Before-and-after change records
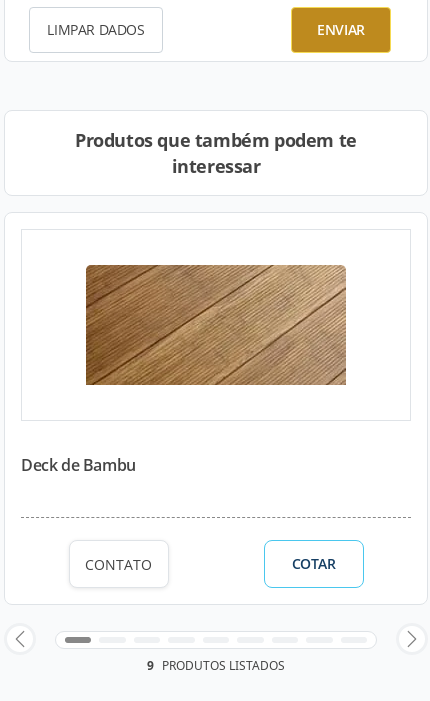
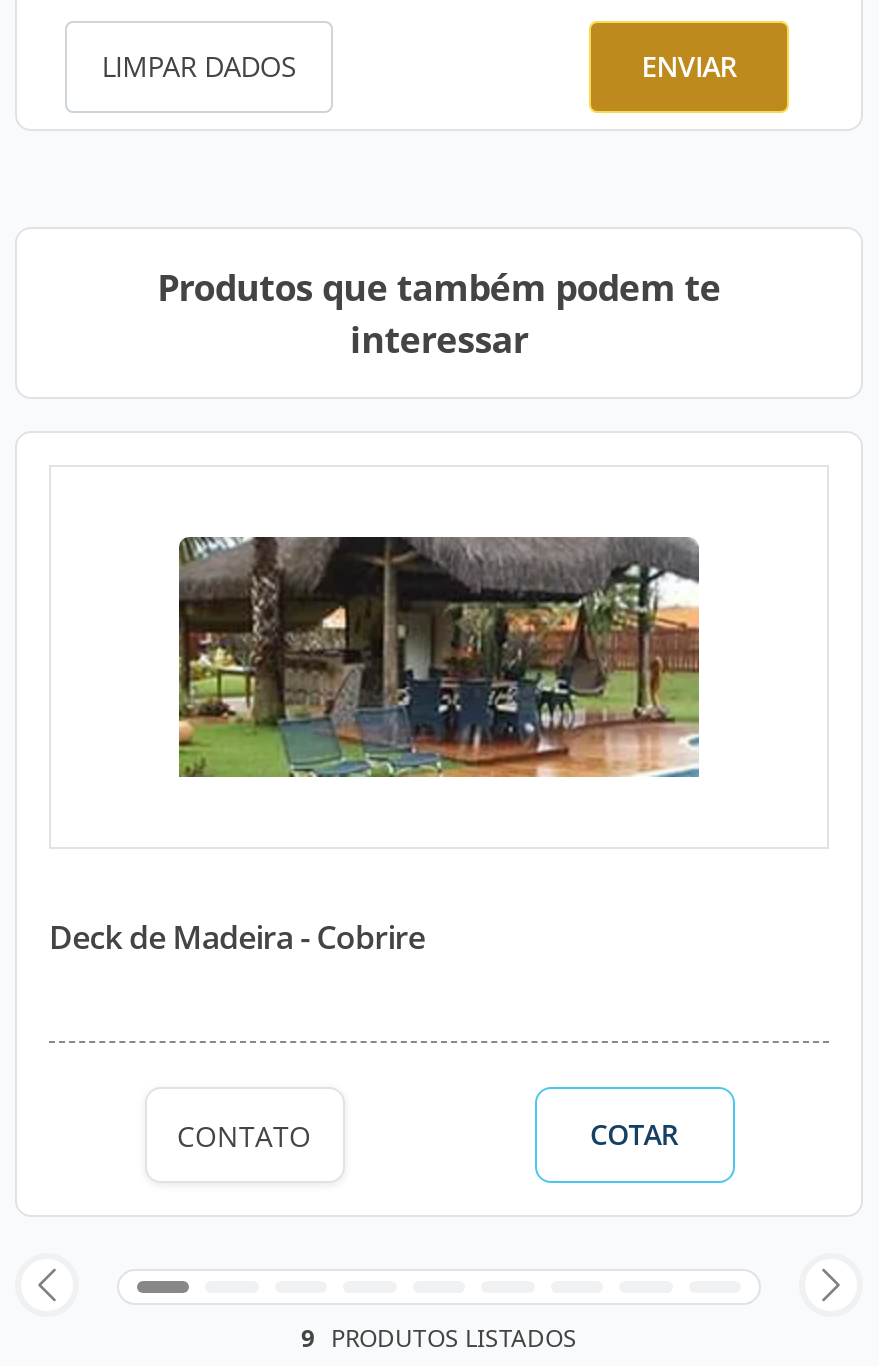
- [image]
+ [image]

- Deck de Bambu
+ Deck de Madeira - Cobrire
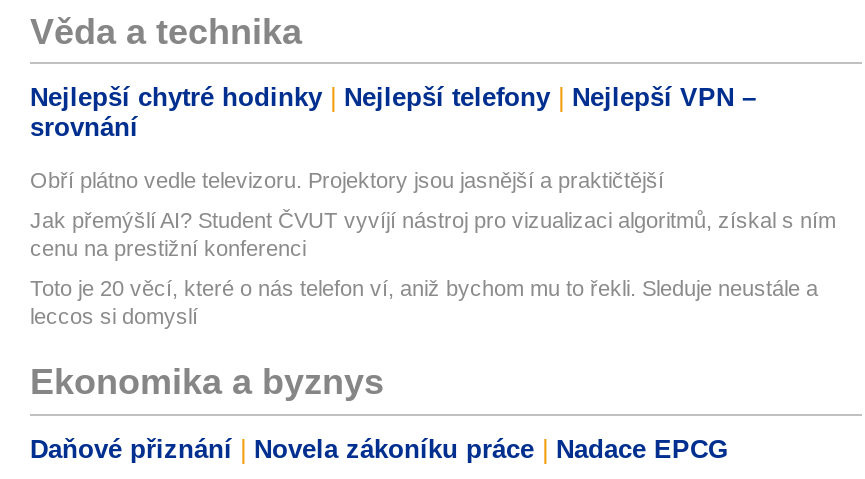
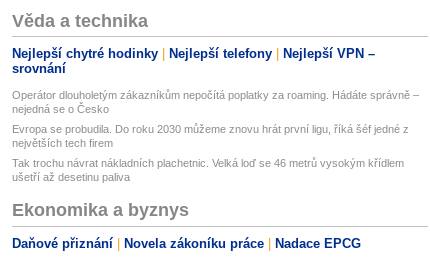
- Obří plátno vedle televizoru. Projektory jsou jasnější a praktičtější
+ Operátor dlouholetým zákazníkům nepočítá poplatky za roaming. Hádáte správně –
+ nejedná se o Česko

- Jak přemýšlí AI? Student ČVUT vyvíjí nástroj pro vizualizaci algoritmů, získal s ním
- cenu na prestižní konferenci
+ Evropa se probudila. Do roku 2030 můžeme znovu hrát první ligu, říká šéf jedné z
+ největších tech firem

- Toto je 20 věcí, které o nás telefon ví, aniž bychom mu to řekli. Sleduje neustále a
- leccos si domyslí
+ Tak trochu návrat nákladních plachetnic. Velká loď se 46 metrů vysokým křídlem
+ ušetří až desetinu paliva
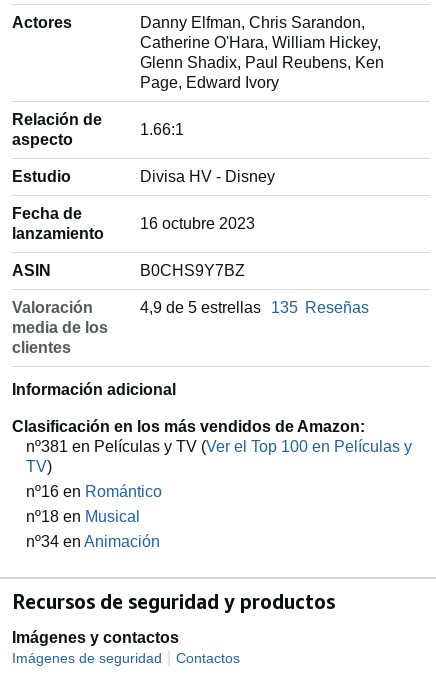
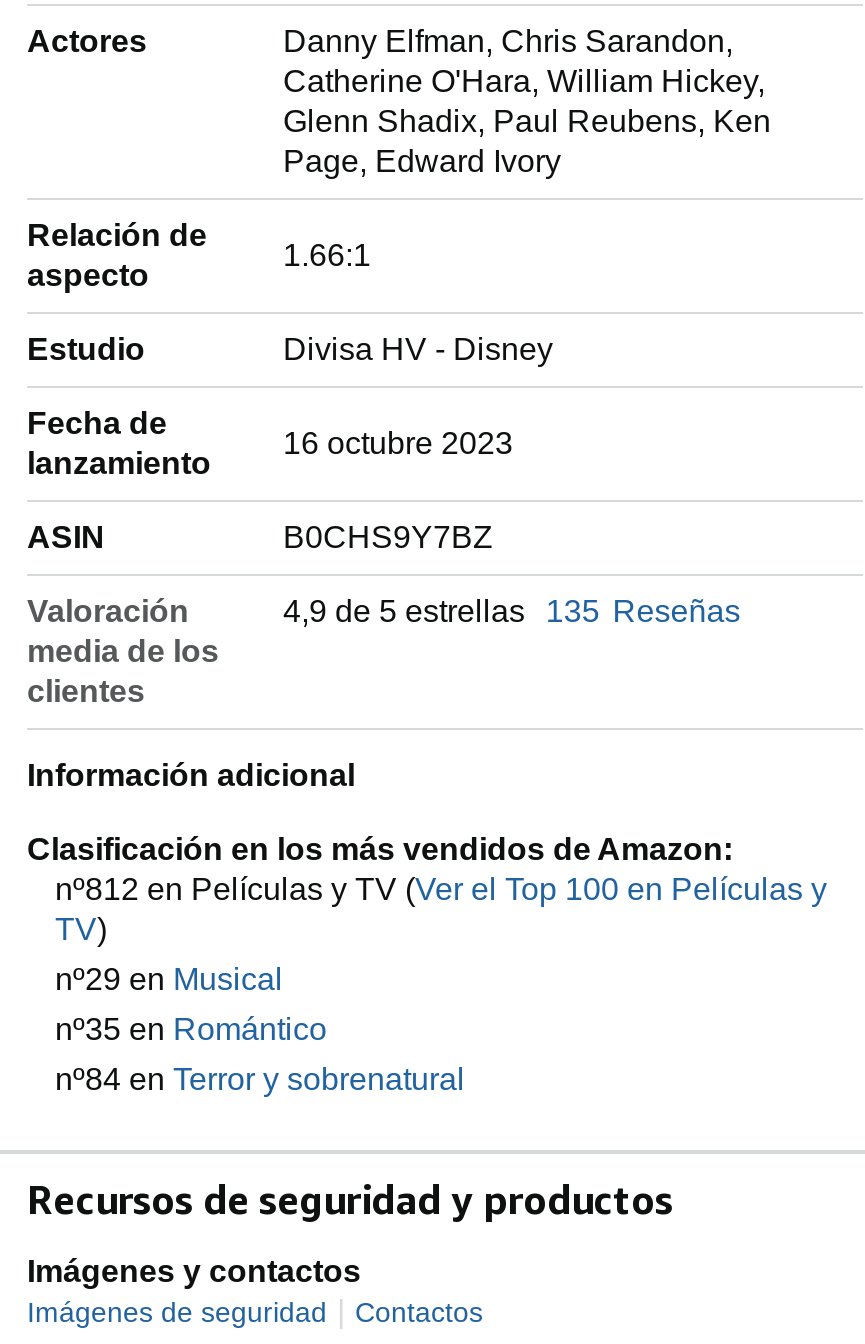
- nº381 en Películas y TV (Ver el Top 100 en Películas y
+ nº812 en Películas y TV (Ver el Top 100 en Películas y

- nº16 en Romántico
+ nº29 en Musical

- nº18 en Musical
+ nº35 en Romántico

- nº34 en Animación
+ nº84 en Terror y sobrenatural
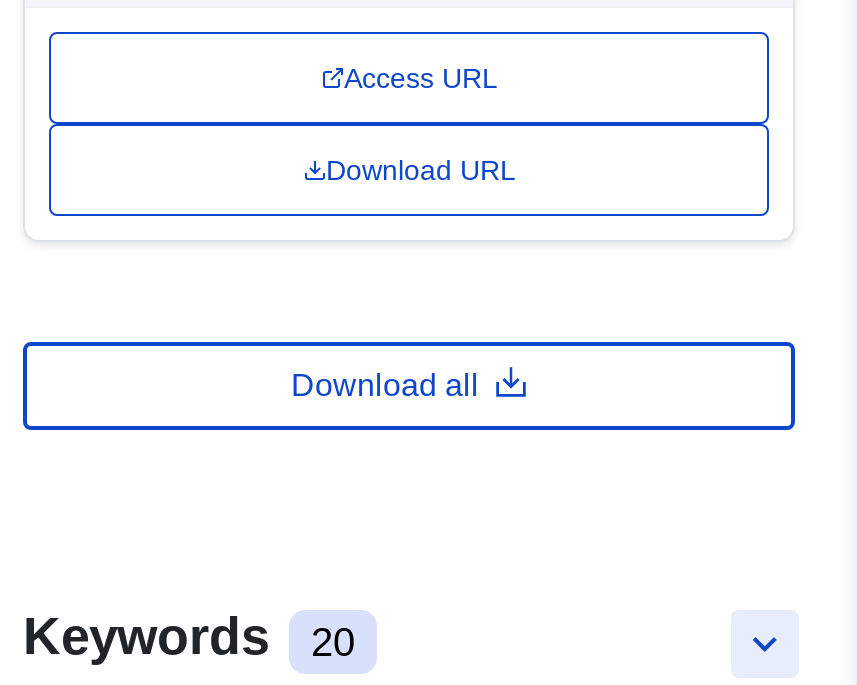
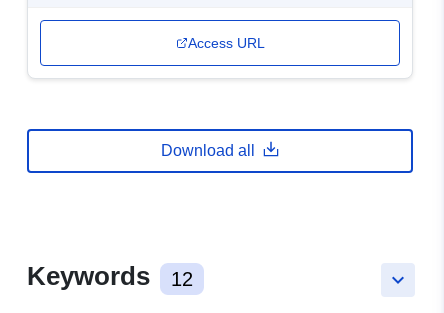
- Download URL

- Keywords 20
+ Keywords 12
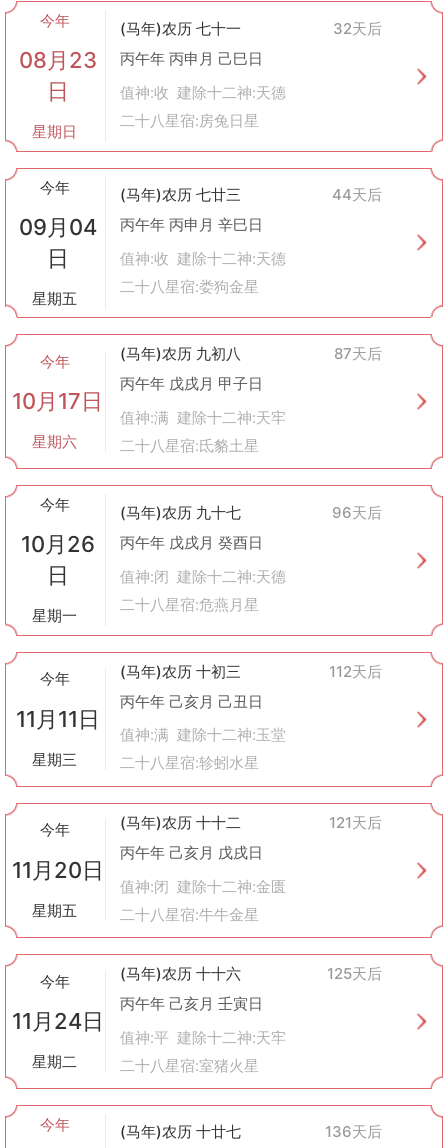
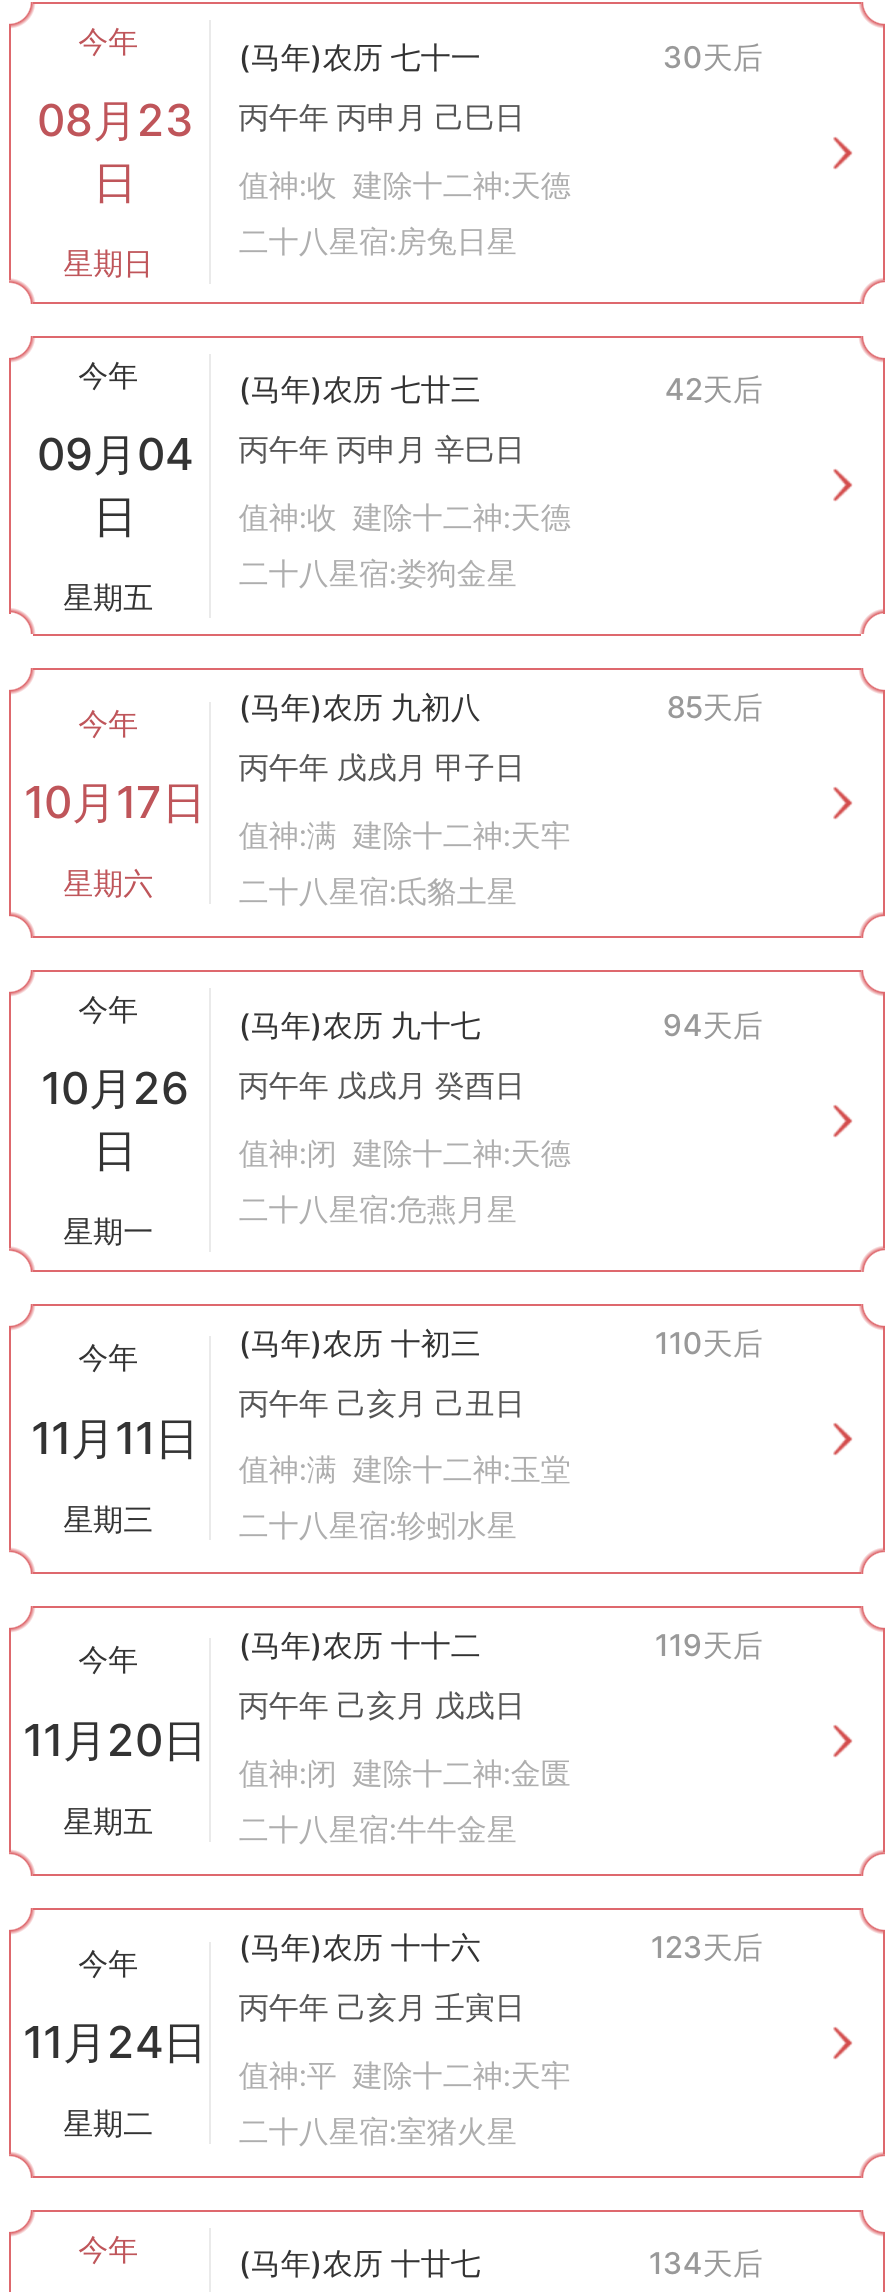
- 32天后
+ 30天后

- 44天后
+ 42天后

- 87天后
+ 85天后

- 96天后
+ 94天后

- 112天后
+ 110天后

- 121天后
+ 119天后

- 125天后
+ 123天后

- 136天后
+ 134天后
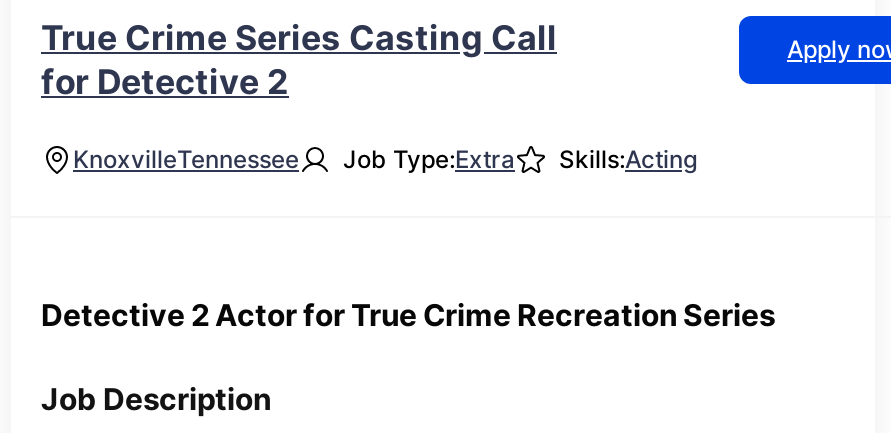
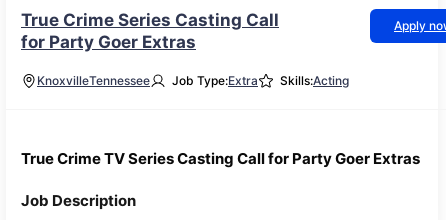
- for Detective 2
+ for Party Goer Extras

- Detective 2 Actor for True Crime Recreation Series
+ True Crime TV Series Casting Call for Party Goer Extras
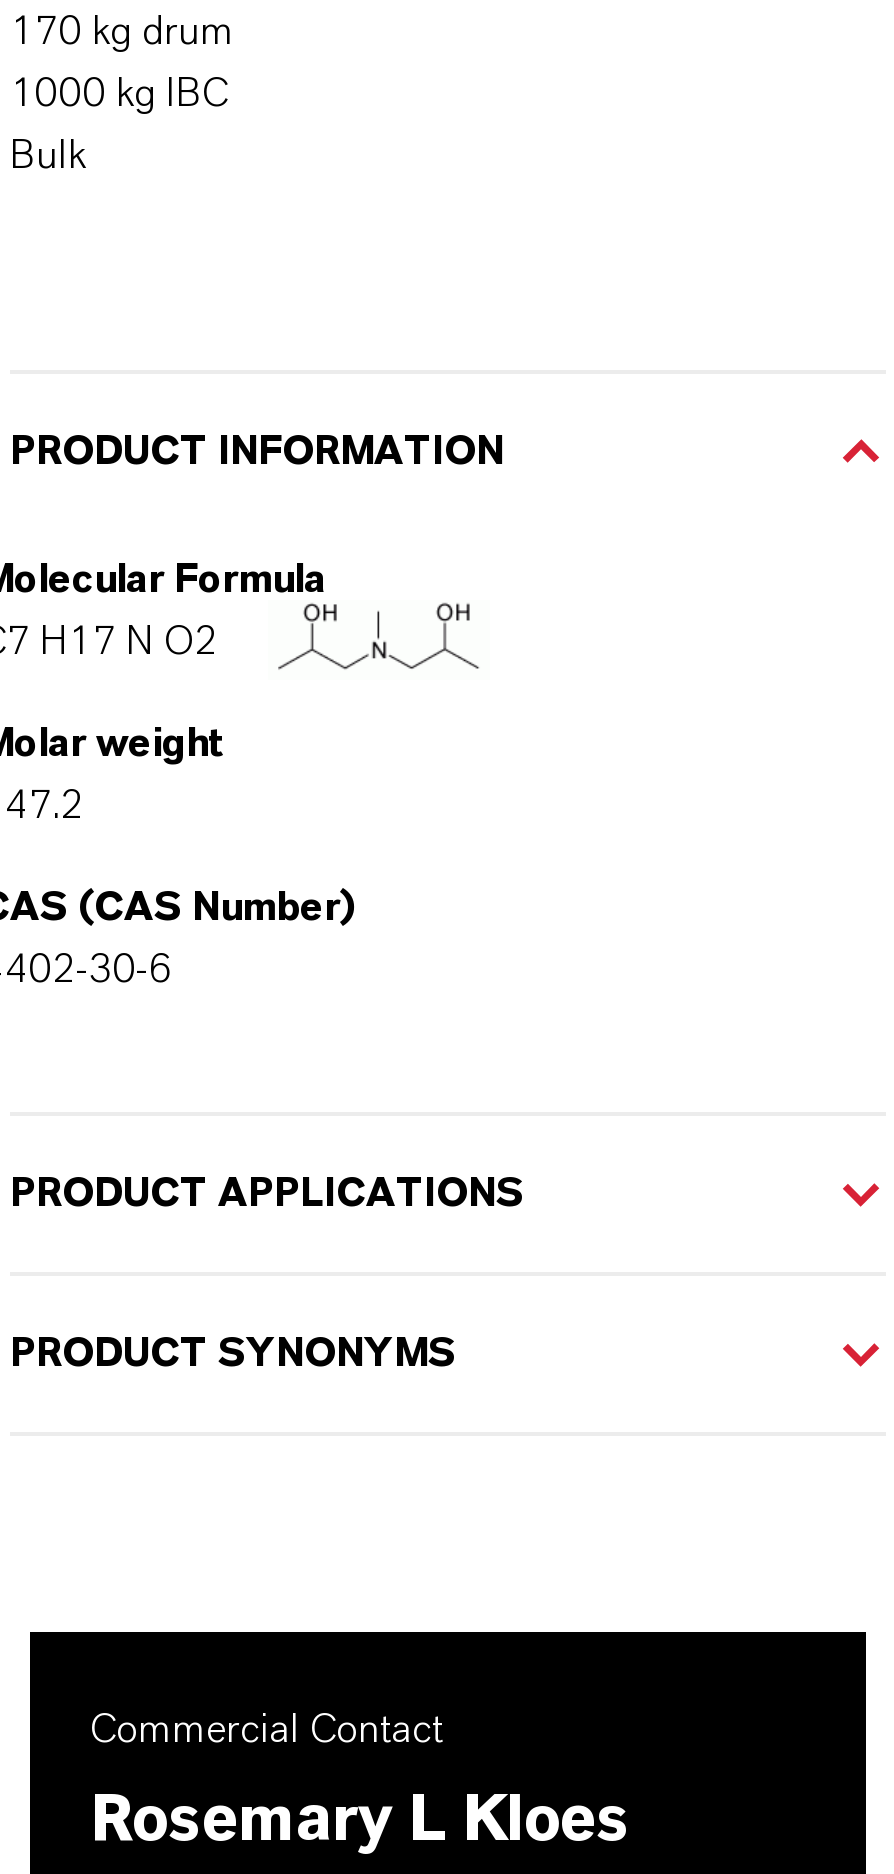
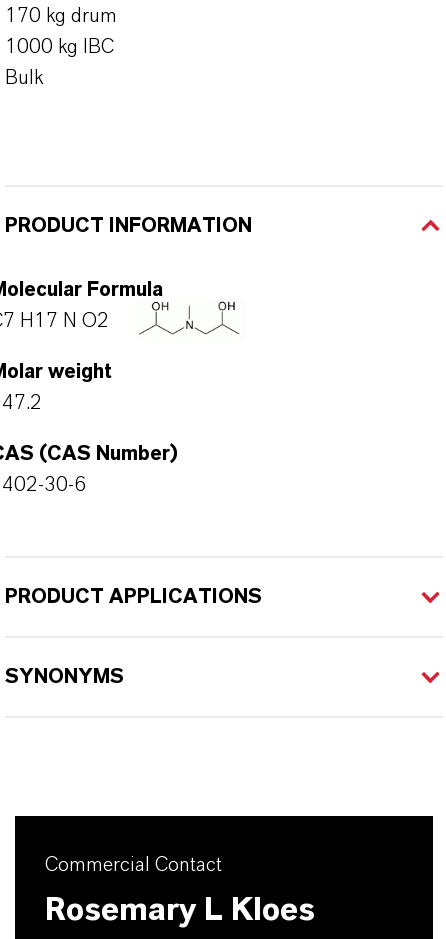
- PRODUCT SYNONYMS
+ SYNONYMS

# What to work on
The answer must consist of every line from the data that contains the word "Películas".

# Finished exercise
- nº381 en Películas y TV (Ver el Top 100 en Películas y
+ nº812 en Películas y TV (Ver el Top 100 en Películas y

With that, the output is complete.